------ Source data

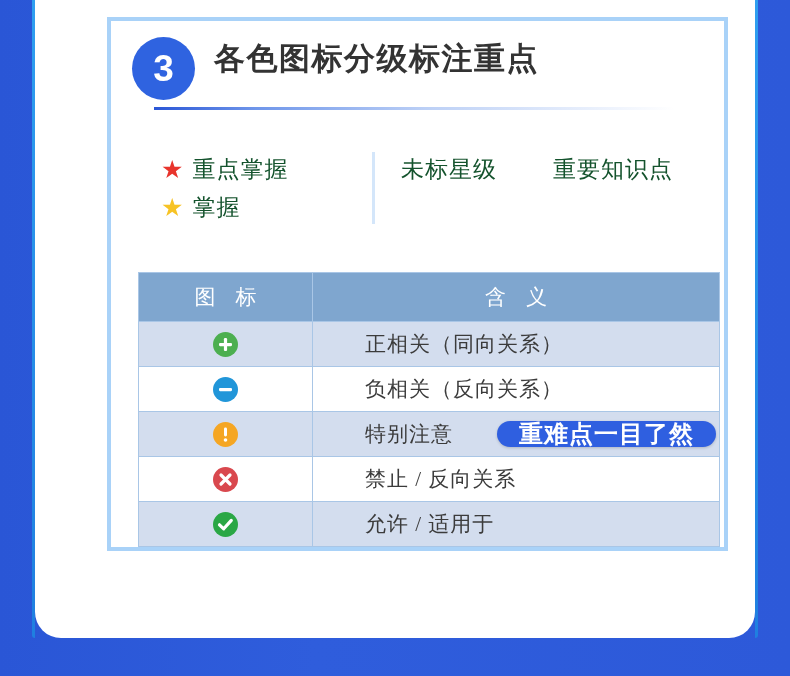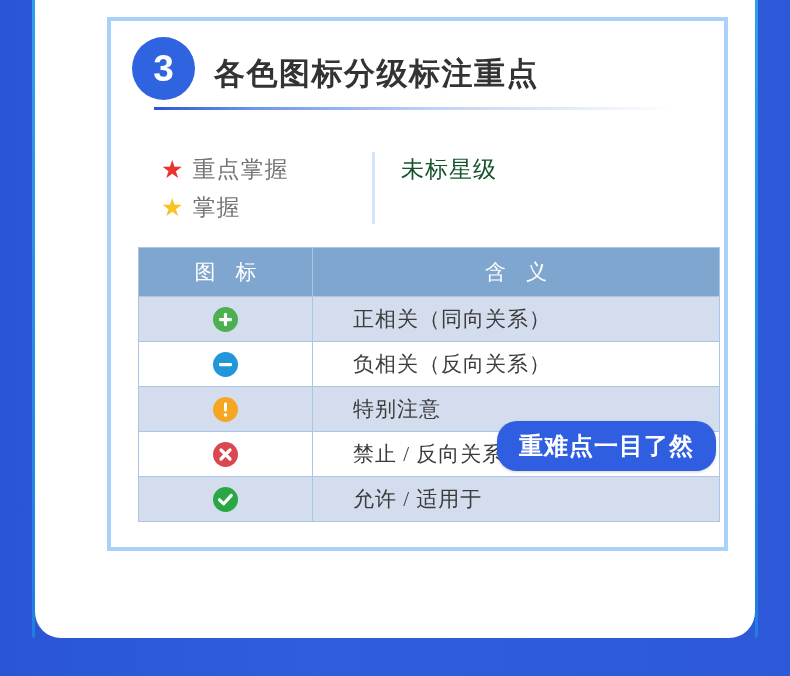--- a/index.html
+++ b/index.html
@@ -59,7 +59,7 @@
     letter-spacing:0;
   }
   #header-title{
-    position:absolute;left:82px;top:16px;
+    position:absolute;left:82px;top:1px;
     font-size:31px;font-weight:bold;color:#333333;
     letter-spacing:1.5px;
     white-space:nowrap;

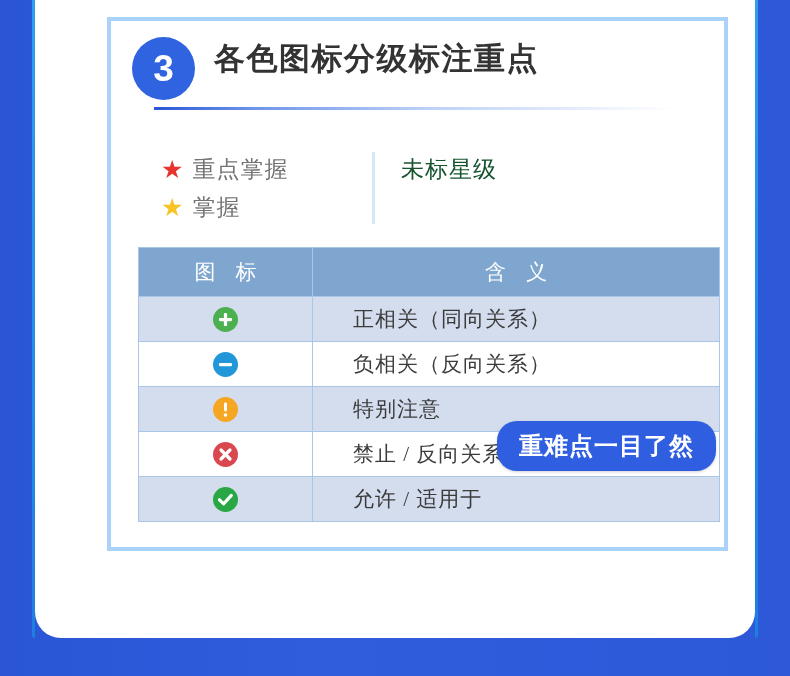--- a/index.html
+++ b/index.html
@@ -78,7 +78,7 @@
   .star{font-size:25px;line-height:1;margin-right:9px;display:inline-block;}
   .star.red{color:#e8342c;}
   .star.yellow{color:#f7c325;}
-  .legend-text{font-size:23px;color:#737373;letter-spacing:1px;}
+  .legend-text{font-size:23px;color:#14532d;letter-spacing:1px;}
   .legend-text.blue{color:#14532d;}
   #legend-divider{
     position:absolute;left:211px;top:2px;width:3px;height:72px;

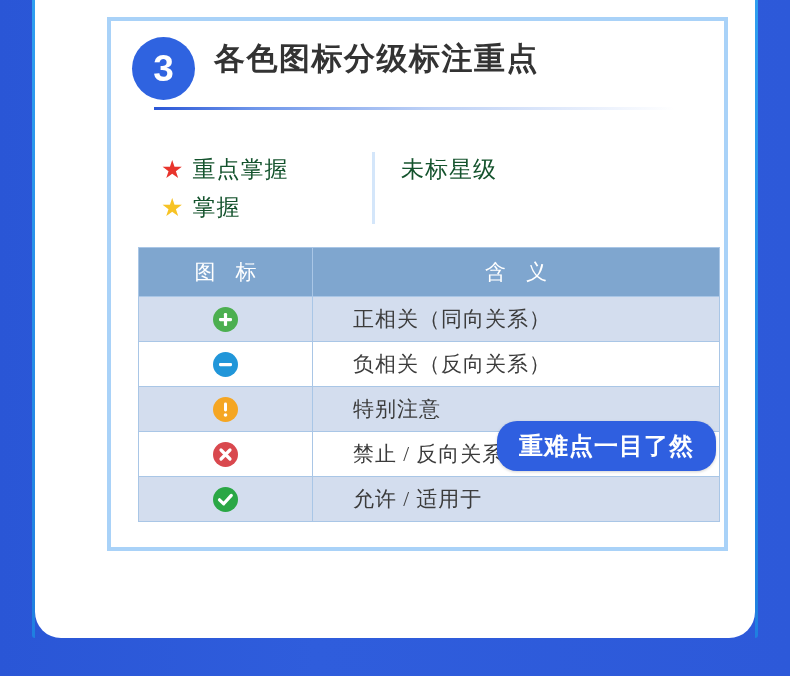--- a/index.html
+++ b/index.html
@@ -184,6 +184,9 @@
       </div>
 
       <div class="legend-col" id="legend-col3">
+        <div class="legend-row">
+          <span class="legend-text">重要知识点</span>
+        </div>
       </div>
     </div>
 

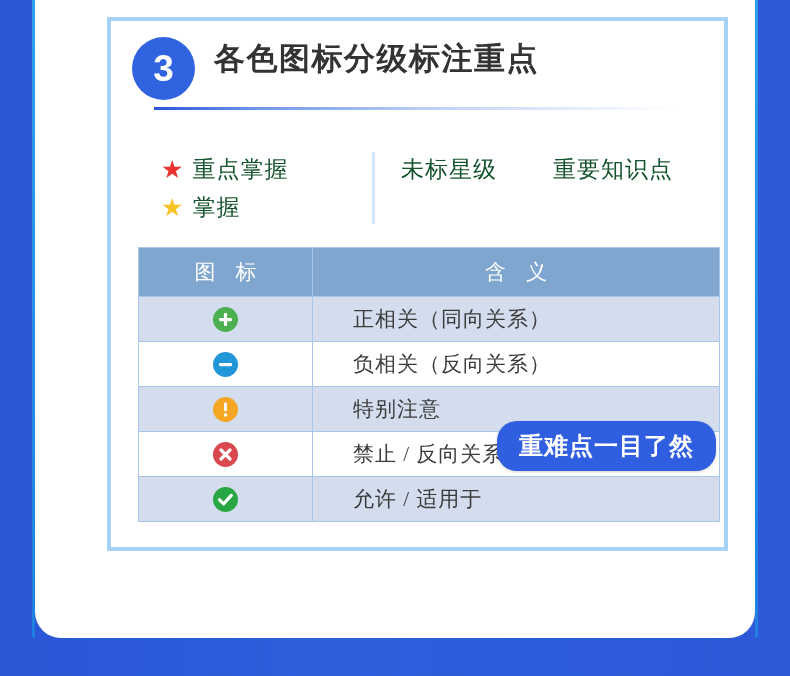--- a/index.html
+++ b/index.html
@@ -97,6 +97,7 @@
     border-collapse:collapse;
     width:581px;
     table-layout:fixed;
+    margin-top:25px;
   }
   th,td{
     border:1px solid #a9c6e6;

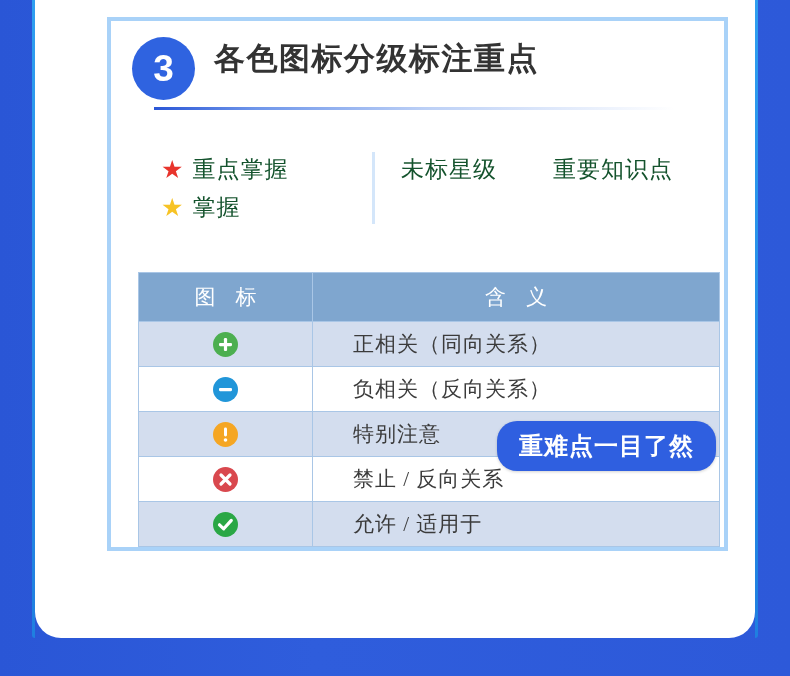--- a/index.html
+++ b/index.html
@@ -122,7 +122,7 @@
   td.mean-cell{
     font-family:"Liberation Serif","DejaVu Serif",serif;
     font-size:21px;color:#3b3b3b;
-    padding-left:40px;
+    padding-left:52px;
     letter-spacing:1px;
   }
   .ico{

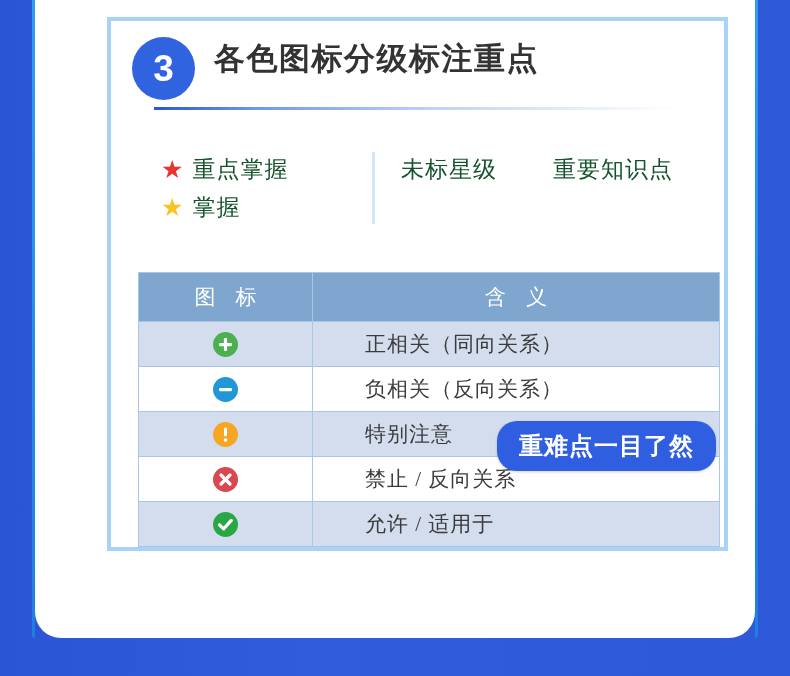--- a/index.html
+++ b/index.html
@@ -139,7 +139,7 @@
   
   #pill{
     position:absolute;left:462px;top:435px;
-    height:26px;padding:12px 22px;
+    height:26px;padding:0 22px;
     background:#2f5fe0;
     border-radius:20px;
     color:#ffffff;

------------
------ Source data

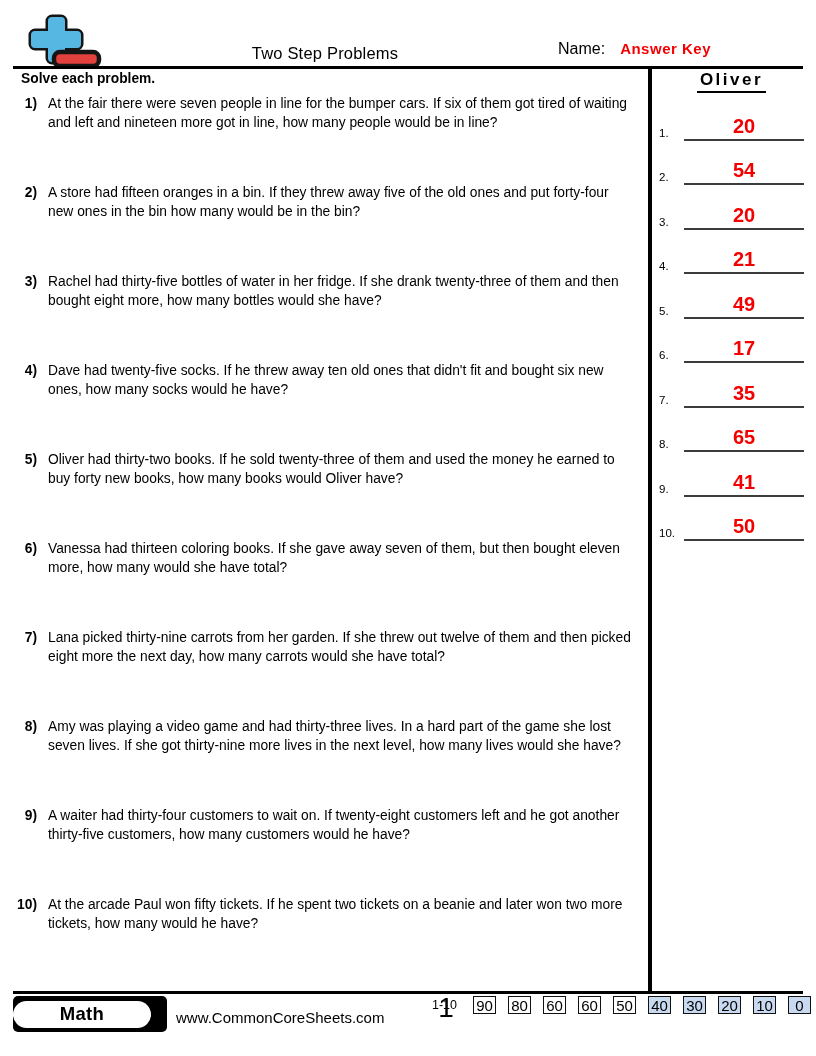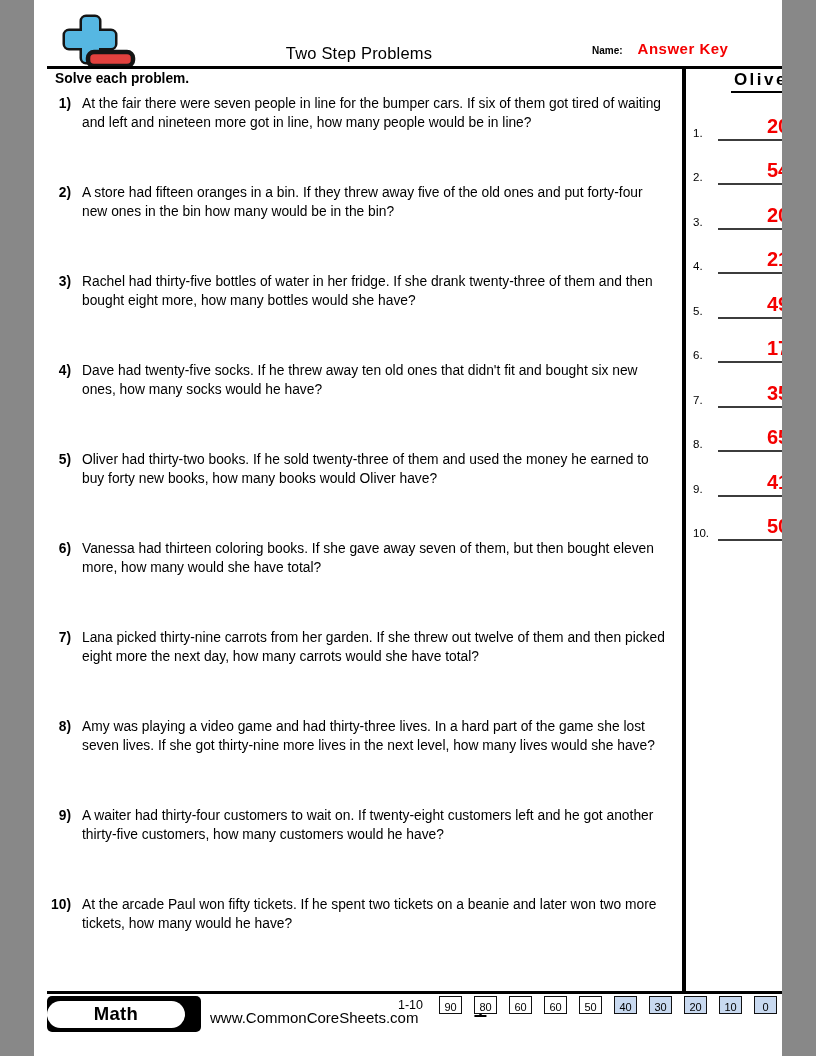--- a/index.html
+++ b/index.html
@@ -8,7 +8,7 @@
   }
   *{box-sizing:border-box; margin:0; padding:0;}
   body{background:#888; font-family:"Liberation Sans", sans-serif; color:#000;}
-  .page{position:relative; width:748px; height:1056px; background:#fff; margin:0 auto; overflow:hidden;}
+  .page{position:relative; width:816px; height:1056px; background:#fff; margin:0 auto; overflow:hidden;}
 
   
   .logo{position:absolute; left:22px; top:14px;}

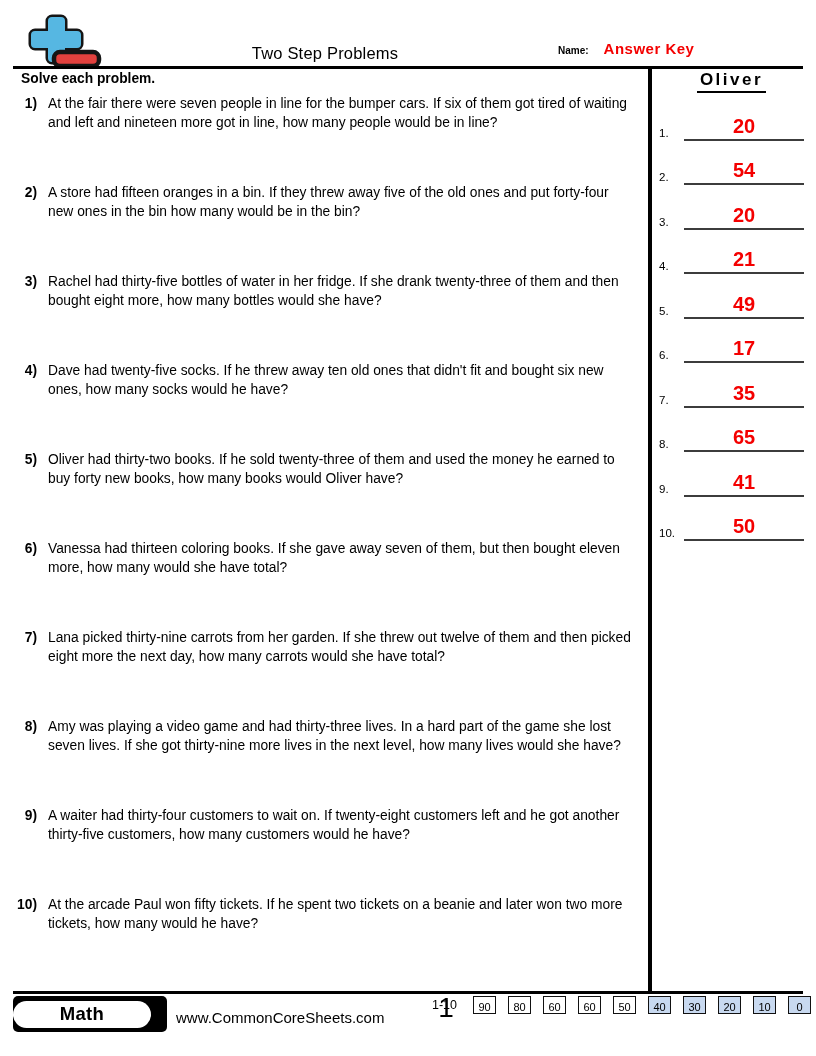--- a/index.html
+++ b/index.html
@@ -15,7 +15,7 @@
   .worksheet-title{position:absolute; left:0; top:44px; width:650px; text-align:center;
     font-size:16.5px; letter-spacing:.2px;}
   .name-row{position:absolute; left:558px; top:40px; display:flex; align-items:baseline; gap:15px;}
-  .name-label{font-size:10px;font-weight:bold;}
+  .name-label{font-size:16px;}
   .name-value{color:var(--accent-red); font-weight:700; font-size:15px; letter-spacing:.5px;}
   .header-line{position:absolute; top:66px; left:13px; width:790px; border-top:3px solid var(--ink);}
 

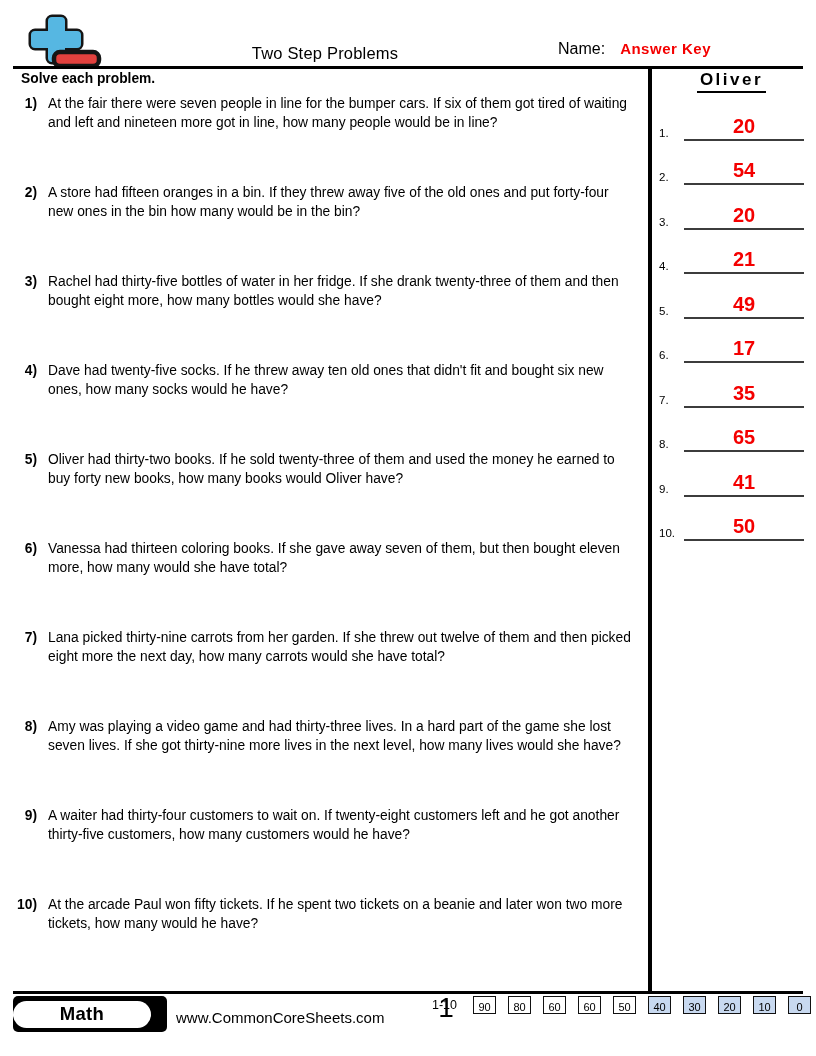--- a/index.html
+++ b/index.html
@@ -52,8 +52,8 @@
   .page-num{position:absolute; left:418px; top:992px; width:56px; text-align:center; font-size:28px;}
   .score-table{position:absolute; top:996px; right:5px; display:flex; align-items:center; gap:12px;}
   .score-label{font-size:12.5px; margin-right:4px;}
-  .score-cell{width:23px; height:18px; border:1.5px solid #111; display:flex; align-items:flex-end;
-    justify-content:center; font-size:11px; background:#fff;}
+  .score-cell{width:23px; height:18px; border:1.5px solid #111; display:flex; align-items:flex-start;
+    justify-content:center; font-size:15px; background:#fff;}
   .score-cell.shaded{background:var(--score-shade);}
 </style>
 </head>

------------

**Your task:** Please find the lines in the data that contain the word "relative" and copy them.

**Answer box:**
-  .page{position:relative; width:748px; height:1056px; background:#fff; margin:0 auto; overflow:hidden;}
+  .page{position:relative; width:816px; height:1056px; background:#fff; margin:0 auto; overflow:hidden;}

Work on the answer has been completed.